Revised floating point behavior Learning Path

jasonrandrews · jasonrandrews · commit fbeb51f289a0 · 2025-09-12T08:37:25.000-05:00
diff --git a/content/learning-paths/cross-platform/floating-point-rounding-errors/_index.md b/content/learning-paths/cross-platform/floating-point-rounding-errors/_index.md
@@ -1,19 +1,19 @@
 ---
-title: Explore floating-point differences between x86 and Arm
+title: Understand floating-point behavior across x86 and Arm architectures
 
 draft: true
 cascade:
     draft: true
 
 minutes_to_complete: 30
 
-who_is_this_for: This is an introductory topic for developers who are porting applications from x86 to Arm and want to understand how floating-point behavior differs between these architectures - particularly in the context of numerical consistency, performance, and debugging subtle bugs.
+who_is_this_for: This is an introductory topic for developers who are porting applications from x86 to Arm and want to understand floating-point behavior across these architectures.
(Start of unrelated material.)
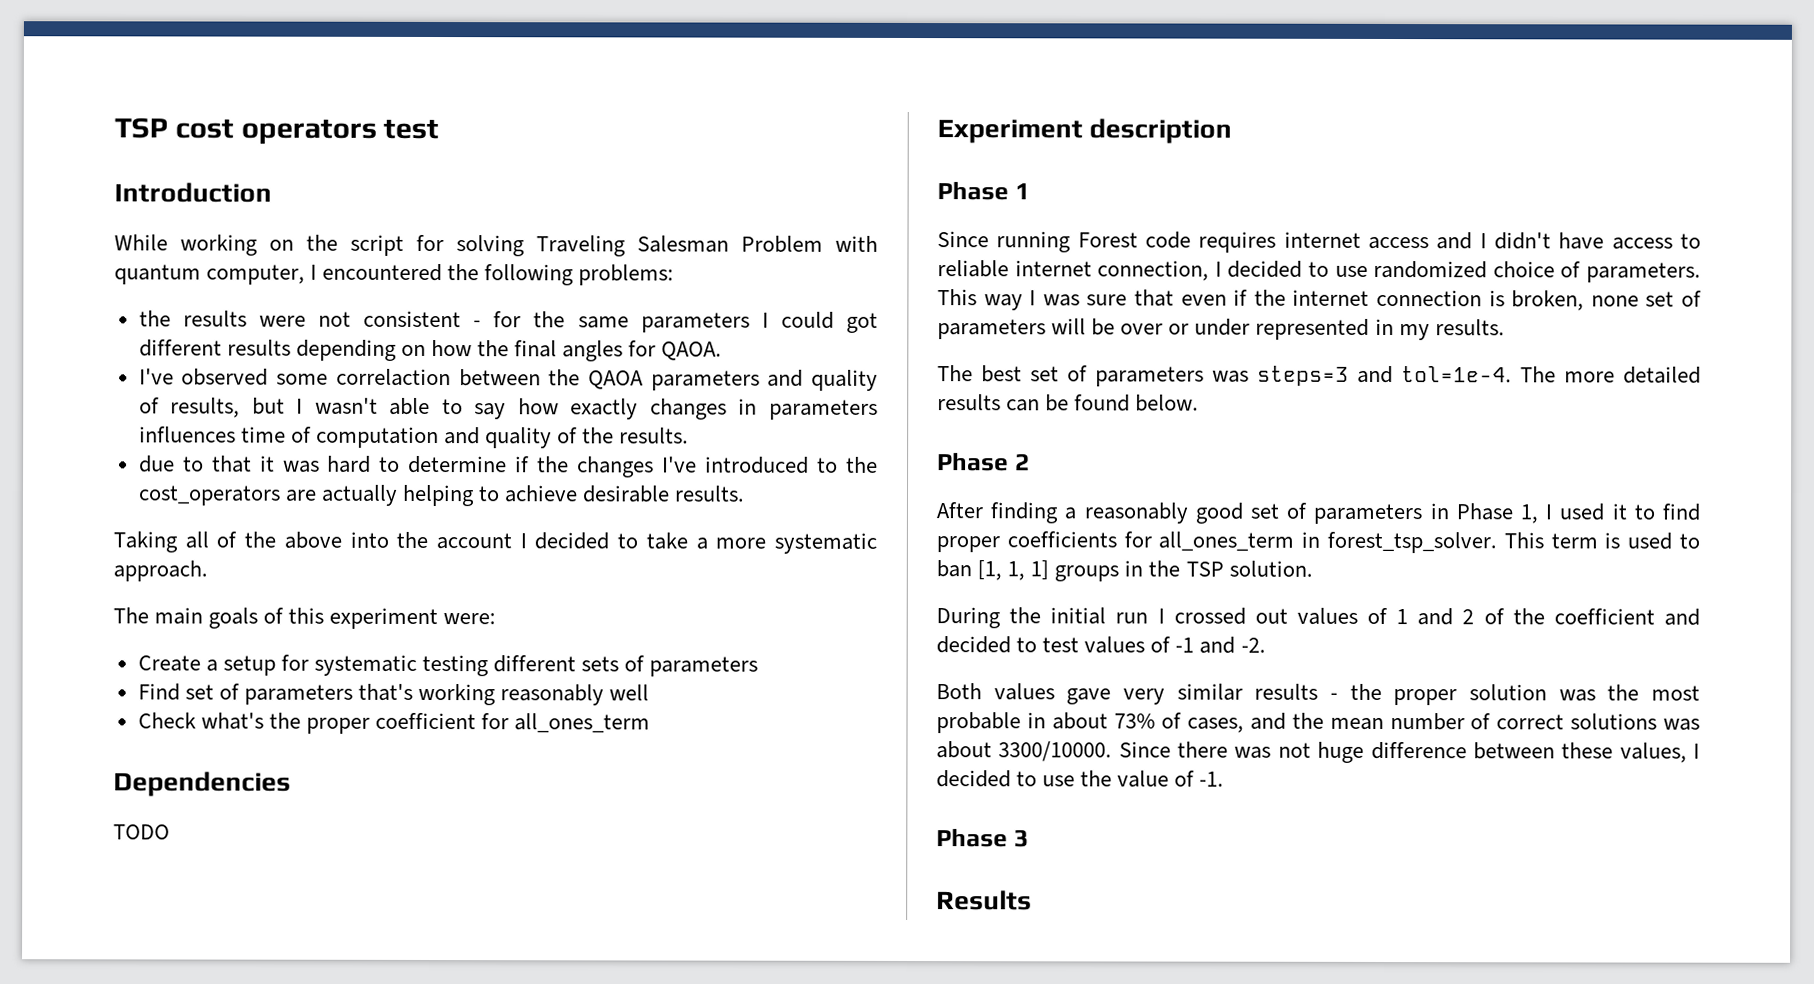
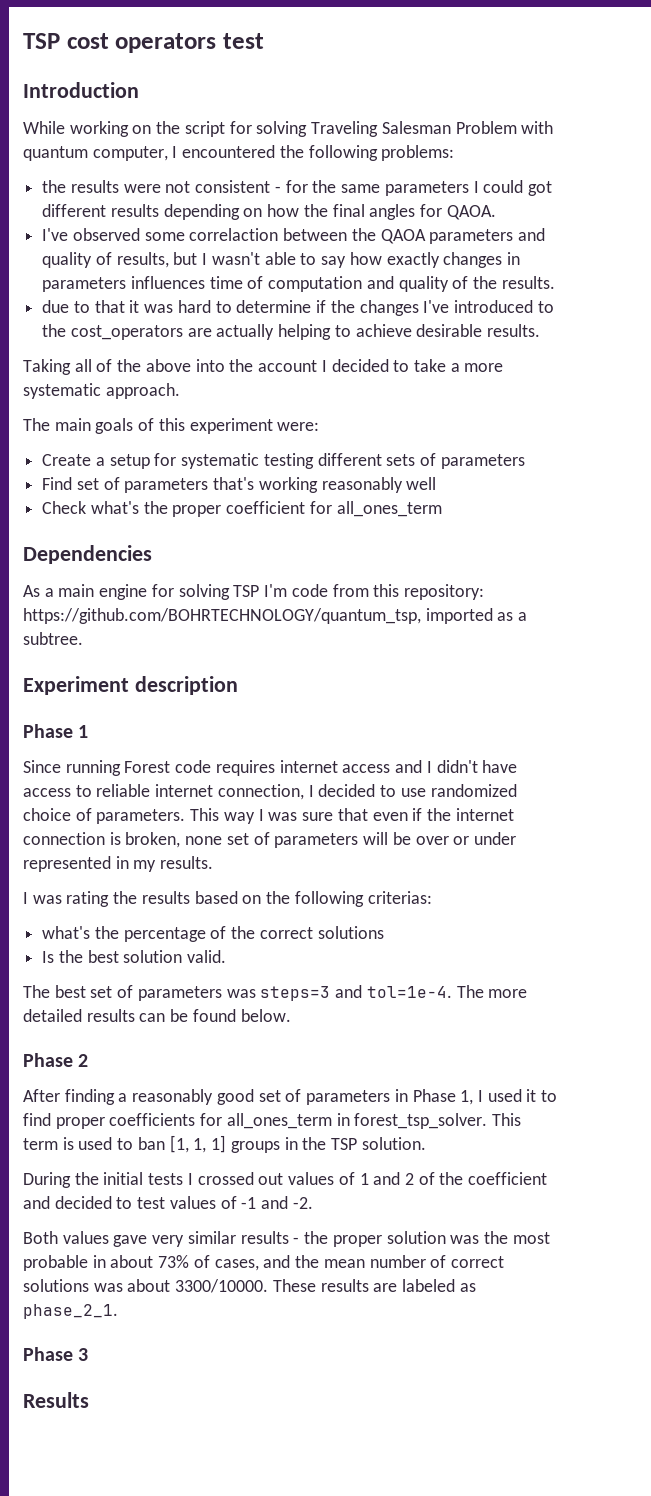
[113,824,170,840] TODO -> [23,584,484,600] [23,608,528,624] [23,632,83,645] As a main engine for solving TSP I'm code from this repository: https://github.com/BOHRTECHNOLOGY/quantum_tsp, imported as a subtree.
(1505, 327) none -> [23,891,432,907] [42,926,384,942] [42,950,227,963] // I was rating the results based on the following criterias: // what's the percentage of the correct solutions // Is the best solution valid.
[1115,612,1149,624] run -> [148,1173,184,1185] tests
[1118,741,1700,763] [936,770,1225,788] Since there was not huge difference between these values, I decided to use the value of -1. -> [272,1279,476,1292] [23,1304,118,1319] These results are labeled as phase_2_1.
Both architectures provide reliable and consistent floating-point computation following the IEEE 754 standard.
 
 learning_objectives: 
-    - Identify key differences in floating-point behavior between the x86 and Arm architectures. 
-    - Recognize the impact of compiler optimizations and instruction sets on floating-point results.
-    - Apply compiler flags and best practices to ensure consistent floating-point behavior across 
-      platforms.
+    - Understand that Arm and x86 produce identical results for all well-defined floating-point operations.
+    - Recognize that differences only occur in special undefined cases permitted by IEEE 754.
+    - Learn best practices for writing portable floating-point code across architectures.
+    - Apply appropriate precision levels for portable results.
 
 prerequisites:
     - Access to an x86 and an Arm Linux machine.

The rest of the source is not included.